“O jogo aqui não é prever o futuro, é fazer conexões para que você possa ver o futuro, o futuro plausível, mais claramente.” (Amy Webb, futurista)
Conheci recente a história da Neodent, empresa criada por Clemilda Thomé e seu ex-marido em 1991, e que se tornou líder no mercado de implantes dentários na América Latina. De acordo com a fundadora, o crescimento da empresa se deu graças à dedicação da equipe e à busca pela melhoria contínua. Assim, tornou-se referência no setor e despertou a atenção de grupos estrangeiros. Em 2015, foi vendida para a suíça Straumann, por cifras bilionárias.
A história pode ser resumida assim: um casal de profissionais observou uma necessidade social que precisava ser
resolvida – e a demanda virou uma oportunidade de construir, a duras penas, uma empresa que se tornou um símbolo de tecnologia no seu segmento.
A diferença entre os empreendedores e as pessoas comuns é que os primeiros não preveem o futuro, mas fazem as conexões certas que permitem acertar nas suas decisões, como já dizia Amy Webb, citada no topo desta página.
Foi o caso dessa e de tantas outras iniciativas no Brasil e no Exterior — o Google e as empresas de tecnologia são a prova mais bem-acabada da boa capacidade de fazer conexões. Apesar de um horizonte distópico em nossa economia, os empreendedores brasileiros são capazes de realizar sonhos a partir de sacadas inéditas. Nutridos de determinação, resiliência e fé no futuro, superam os indicadores e os palpites dos que jogam contra porque aguçaram sua percepção para oportunidades.

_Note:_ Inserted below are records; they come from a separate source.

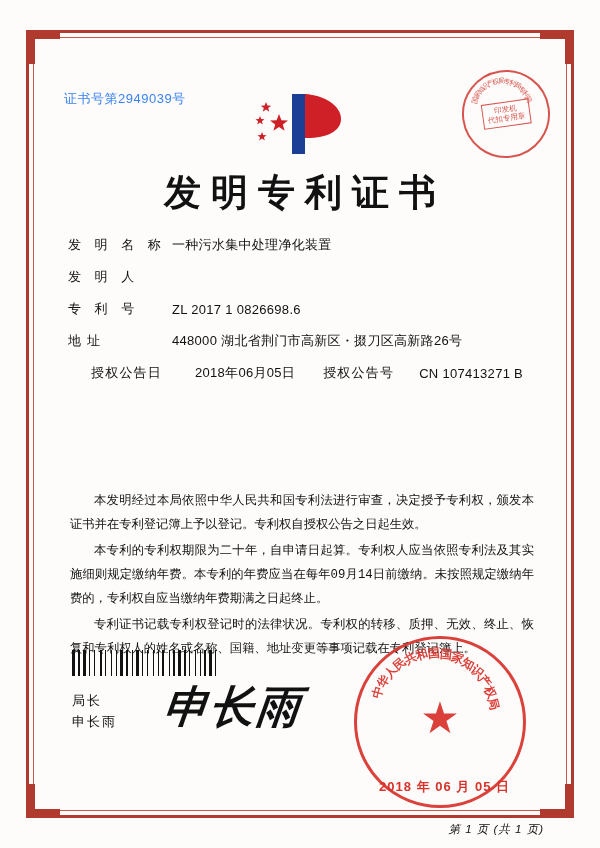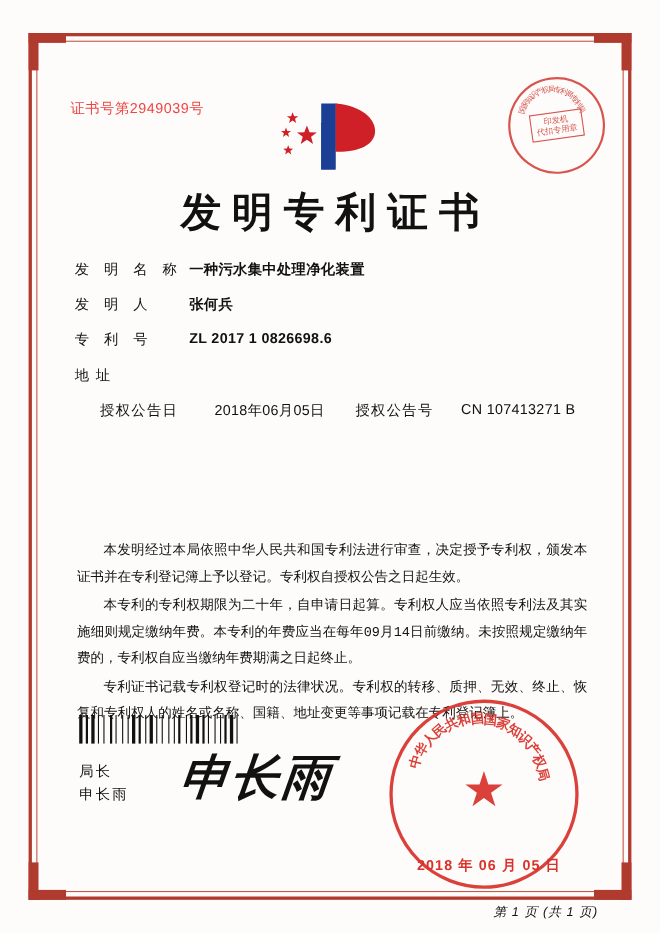--- a/index.html
+++ b/index.html
@@ -66,7 +66,7 @@
     top: 28px;
     font-size: 13px;
     letter-spacing: 0.5px;
-    color: #ef4444;
+    color: #3b82f6;
   }
 
   

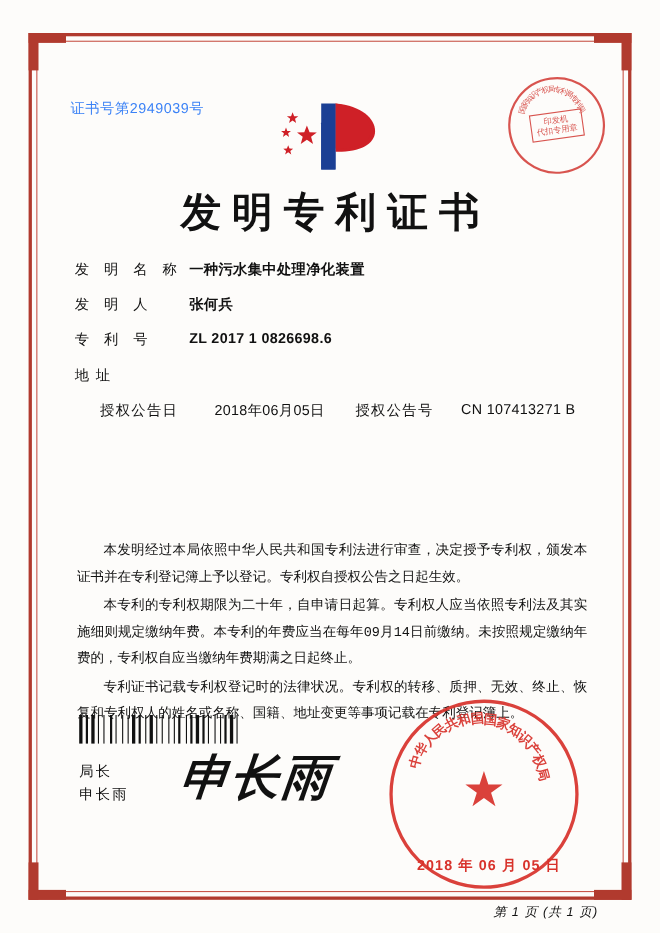--- a/index.html
+++ b/index.html
@@ -141,7 +141,7 @@
   }
   .row {
     display: flex;
-    align-items: flex-start;
+    align-items: center;
     margin-bottom: 14px;
     font-size: 13px;
     color: #111;

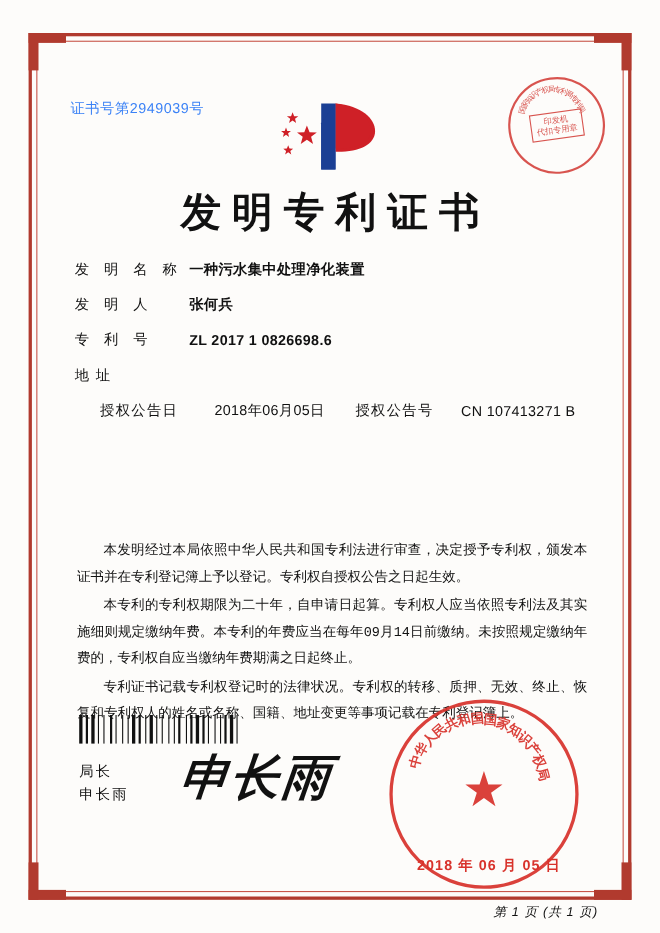--- a/index.html
+++ b/index.html
@@ -157,7 +157,6 @@
     flex: 1;
     letter-spacing: 0.3px;
     font-family: "Liberation Sans", sans-serif;
-    font-weight: bold;
   }
   .row.pub {
     justify-content: flex-start;

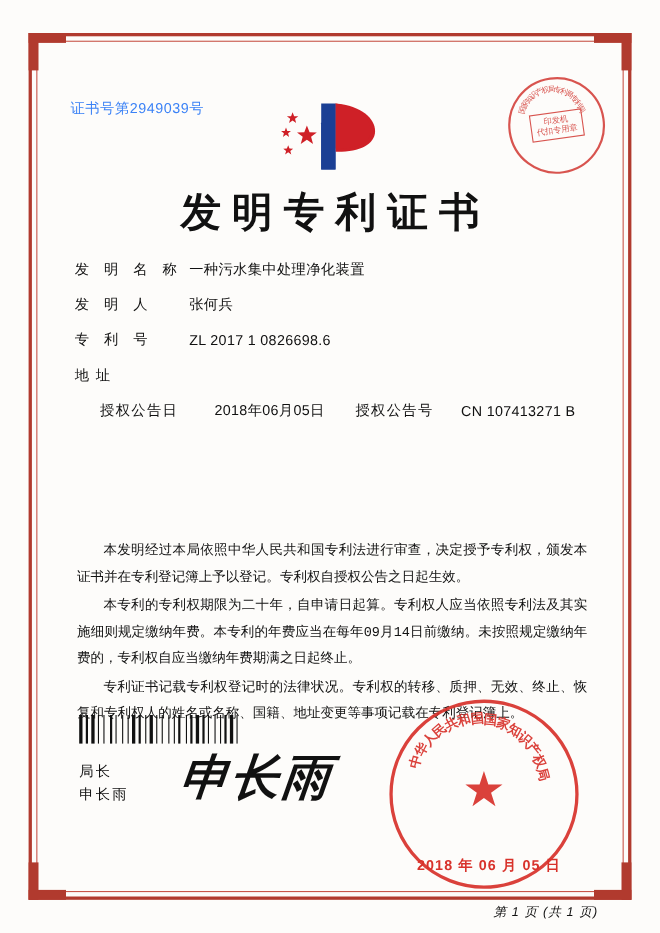--- a/index.html
+++ b/index.html
@@ -343,7 +343,6 @@
       </div>
       <div class="row">
         <div class="label">发 明 人</div>
-        <div class="value">张何兵</div>
       </div>
       <div class="row">
         <div class="label">专 利 号</div>

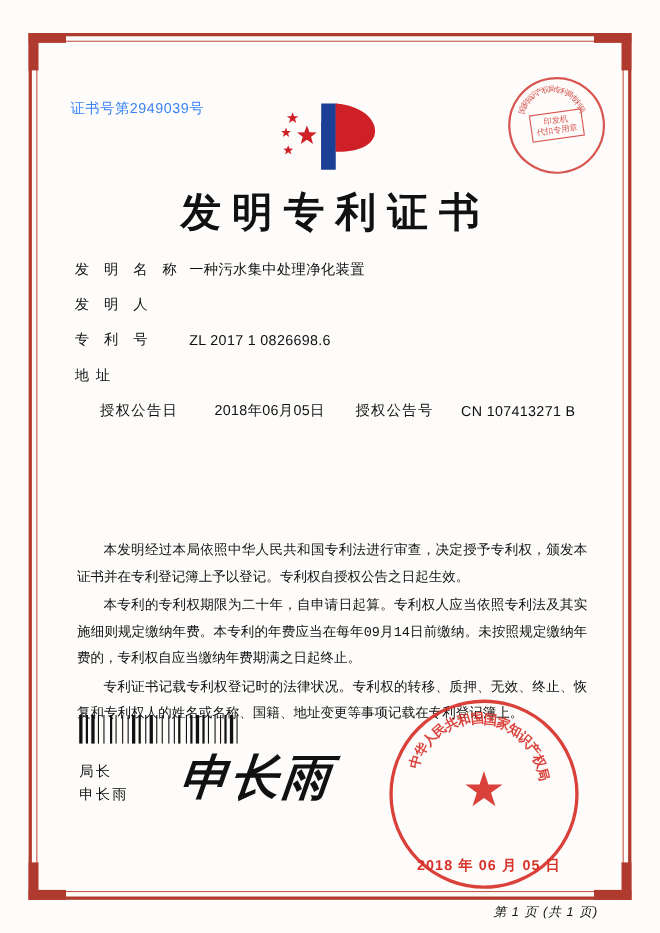--- a/index.html
+++ b/index.html
@@ -350,6 +350,7 @@
       </div>
       <div class="row">
         <div class="label tight">地          址</div>
+        <div class="value">448000 湖北省荆门市高新区・掇刀区高新路26号</div>
       </div>
       <div class="row pub">
         <div class="label tight">授权公告日</div>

Merece atenção especial o setor de saúde, de onde extraí o exemplo da Neodent. Laboratórios, hospitais e a indústria de medicamentos têm grande vitalidade, criada a partir de histórias iniciadas por empreendedores ousados e competentes.
É evidente, por outro lado, que nem só de grandes ideias vive o mundo dos negócios. As circunstâncias que possibilitam as inovações devem-se a questões estruturais. Na saúde, a pujança brasileira deveu-se muito à Constituição de 1988, que a alçou à categoria de direito fundamental a ser suprido pelo Estado.
Nessa batida, veio a criação do SUS (Sistema Único de Saúde). Com ele, os setores privados, com e sem fins lucrativos, se expandiram. Nesse conjunto estão os fornecedores e as redes hospitalares privadas conveniadas, para citar dois exemplos de uma ampla cadeia lastreada na rede do SUS e em seu orçamento anual, de cerca de R$ 130 bilhões.
O SUS talvez seja o maior programa social do mundo. Atende à maioria da população dentro do conceito de que o atendimento deve ser universalizado – o pobre e o rico, em tese, têm o mesmo direito ao atendimento, em que pese o fato de que os mais beneficiados sejam os menos favorecidos. A universalização colocou, com o passar dos anos, outra questão na mesa: a da judicialização. Muitas terapias caras, não cobertas pelas tabelas fixadas pelo Ministério da Saúde, resultaram em ações judiciais. O mesmo passou a acontecer com os planos de saúde em relação a procedimentos de alta complexidade.
Recentemente, o Conselho Nacional de Justiça divulgou relatório mostrando que houve crescimento de 130% no número de demandas de primeira instância relativas ao direito à saúde entre 2008 e 2017. Convênios e seguros de saúde perfizeram 51,4% dos litígios. As demandas de saúde pública, 11,7%. Em segunda instância, os planos e convênios somaram 63% dos processos. O problema da judicialização, no entanto, deve ser encarado como uma oportunidade: a de se ter, no setor, ação mais coordenada e estratégica para tabular as reais necessidades de quem usa o sistema. Em outros termos, de o país fazer um plano de atendimento que possa ser executado com qualidade. É a velha questão de fazer as conexões certas para que o futuro não nos atropele. E, para isso, não poderia faltar um indefectível “segundo dados do IBGE”: em 2060, um quarto da população brasileira deverá ter mais que 65 anos (em 2018, a proporção era de 9,2%).
Por um lado, os números são alarmantes. Por outro, permitem a óbvia conclusão de que o SUS e o setor privado de saúde terão um papel mais relevante – e também uma operação mais custosa, difícil e complexa, e talvez com maior judicialização – se os marcos regulatórios não forem revistos para adaptar o sistema à nova realidade. É preciso, portanto, antecipar-se aos problemas para termos um futuro auspicioso. O futuro não espera.